Il faut rouvrir le ciel au plus vite ! C’est l’appel de détresse lancé par le personnel d’Air-Caraïbes. La crise du covid-19 fait craindre des licenciements.

L’inquiétude grandit au sein du personnel d’Air-Caraïbes. La crise du coronavirus a plongé la compagnie dans une zone de turbulence d’une rare violence. Corsair subit les mêmes secousses. Le secteur dans son ensemble est sous tension. L’avenir, très incertain. Le personnel d’Air-Caraïbes en prend la mesure. « Nous sommes extrêmement inquiets. On est pratiquement à l’arrêt. Nous faisons 3 vols par semaine en ATR sur Saint-Martin. Aucun sur la Martinique, qui semble étrangement réservée à Air-France ». Franck René est pilote et représentant de l’intersyndicale des personnels de la compagnie. Son propos a le mérite de la franchise.

Eviter une catastrophe sociale

« On nous demande de faire des efforts car il faut sauver la compagnie. Nous sommes d’accord » ajoute-t-il. « Nous, on veut recommencer à travailler. Ce n’est pas normal que nous soyons limités sur nos avions, alors que nous avons des passagers qui veulent voyager. Un avion, pour être rentable doit être rempli à 80%. Sinon, la compagnie n’a pas intérêt à opérer » a encore déclaré Franck René. « Il faut relancer l’activité au plus vite pour garantir les emplois au sein de notre compagnie » a conclu ce représentant du personnel d’Air-Caraïbes.
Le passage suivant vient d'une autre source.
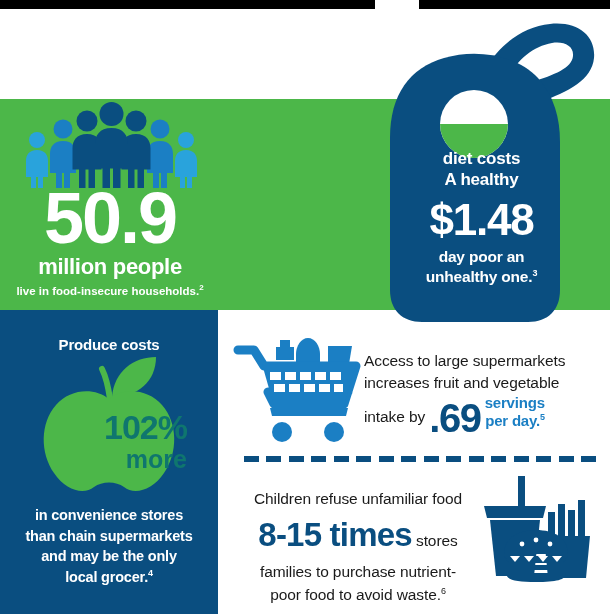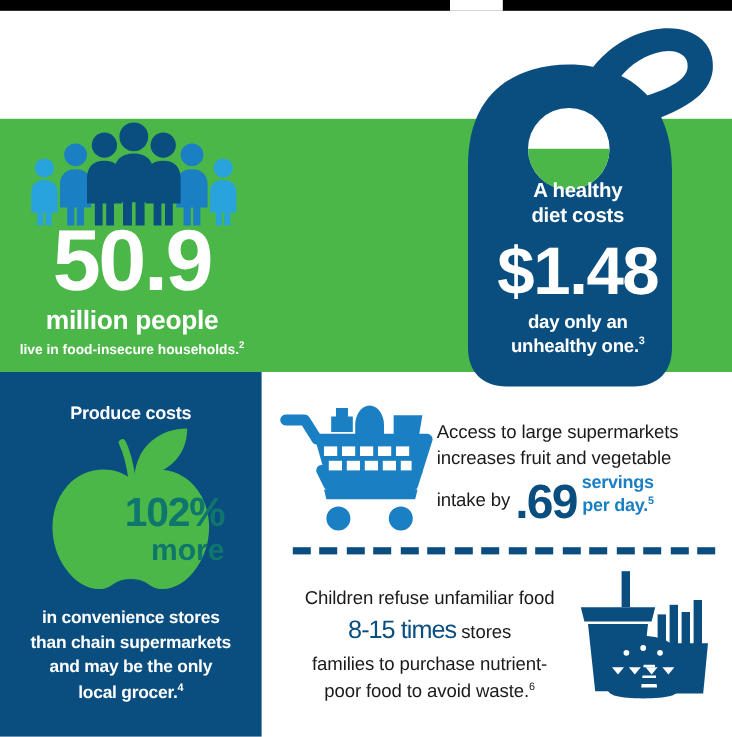--- a/index.html
+++ b/index.html
@@ -34,21 +34,21 @@
   .stat37 .mid{font-size:22px;font-weight:bold;line-height:1.2;display:block;margin-top:3px;letter-spacing:-0.3px;}
   .stat37 .small{font-size:11.5px;font-weight:bold;line-height:1.3;display:block;margin-top:2px;}
   .stat37 .small sup{font-size:8px;}
 
   
   .tagwrap{position:absolute;left:382px;top:22px;width:228px;height:312px;}
   .tagtext{
     position:absolute;left:398px;top:148px;width:167px;text-align:center;color:#ffffff;
   }
   .tagtext .t1{font-size:17px;font-weight:bold;line-height:1.25;display:block;letter-spacing:-0.2px;}
-  .tagtext .t2{font-size:56px;font-weight:bold;line-height:1.05;display:block;margin:6px 0 4px;letter-spacing:-1.2px;}
+  .tagtext .t2{font-size:44px;font-weight:bold;line-height:1.05;display:block;margin:6px 0 4px;letter-spacing:-1.2px;}
   .tagtext .t3{font-size:15.5px;font-weight:bold;line-height:1.28;display:block;letter-spacing:-0.2px;}
   .tagtext .t3 sup{font-size:9px;}
 
   
   .produce-title{
     position:absolute;left:0;top:336px;width:218px;text-align:center;
     color:#ffffff;font-size:15px;font-weight:bold;letter-spacing:-0.2px;
   }
   .applewrap{position:absolute;left:32px;top:355px;width:155px;height:140px;}
   .appletext{position:absolute;left:32px;top:410px;width:155px;text-align:right;color:#0f766e;}
@@ -78,21 +78,21 @@
 
   
   .dashed{position:absolute;left:244px;top:456px;width:352px;height:6px;}
   .dash{position:absolute;top:0;width:15px;height:6px;background:#0A4E80;}
 
   
   .children{
     position:absolute;left:238px;top:487px;width:240px;
     color:#1A1A1A;font-size:15.5px;line-height:1.5;letter-spacing:-0.1px;text-align:center;
   }
-  .children .big{color:#0A4E80;font-size:21px;font-weight:normal;letter-spacing:-0.8px;}
+  .children .big{color:#0A4E80;font-size:33px;font-weight:bold;letter-spacing:-0.8px;}
   .children sup{font-size:9px;}
   .foodwrap{position:absolute;left:482px;top:476px;width:112px;height:108px;}
 
   svg{display:block;overflow:visible;}
 </style>
 </head>
 <body>
 
 <div class="stage">
 
@@ -142,24 +142,24 @@
                L 150 60 C 172 53 190 46 191 34 C 192 24 182 19 170 21 C 142 26 120 53 117 88 Z" fill="#0A4E80"></path>
 
       <path d="M8 116 C 8 72 28 46 62 36 C 96 26 136 34 156 56 C 172 74 178 96 178 120
                L 178 268 C 178 288 166 300 146 300 L 40 300 C 20 300 8 288 8 268 Z" fill="#0A4E80"></path>
 
       <circle cx="92" cy="102" r="34" fill="#ffffff"></circle>
       <path d="M58 102 a34 34 0 0 0 68 0 Z" fill="#4CB749"></path>
     </svg>
   </div>
   <div class="tagtext">
+    <span class="t1">diet costs</span>
     <span class="t1">A healthy</span>
-    <span class="t1">diet costs</span>
     <span class="t2">$1.48</span>
-    <span class="t3">day only an</span>
+    <span class="t3">day poor an</span>
     <span class="t3"><span>unhealthy one.</span><sup>3</sup></span>
   </div>
 
   <div class="produce-title">Produce costs</div>
   <div class="applewrap">
     <svg width="155" height="140" viewBox="0 0 155 140">
       <path d="M78 44 C 76 30 74 22 70 14" stroke="#4CB749" stroke-width="6" fill="none" stroke-linecap="round"></path>
       <path d="M80 42 C 82 16 102 2 124 2 C 124 26 106 42 80 42 Z" fill="#4CB749"></path>
       <path d="M77 44 C 62 32 38 34 24 50 C 8 68 8 98 22 118 C 34 136 52 140 62 132
                C 70 126 84 126 92 132 C 102 140 120 136 132 118 C 146 98 146 68 130 50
Un personnel qui aurait sans doute espérer de la classe politique et singulièrement des parlementaires guadeloupéens, un engagement plus marqué. On évoque des contacts avec le Secrétariat d’Etat aux transports. Vont-ils permettre de faire vraiment bouger les lignes ? Le personnel d’Air-Caraïbes veut y croire.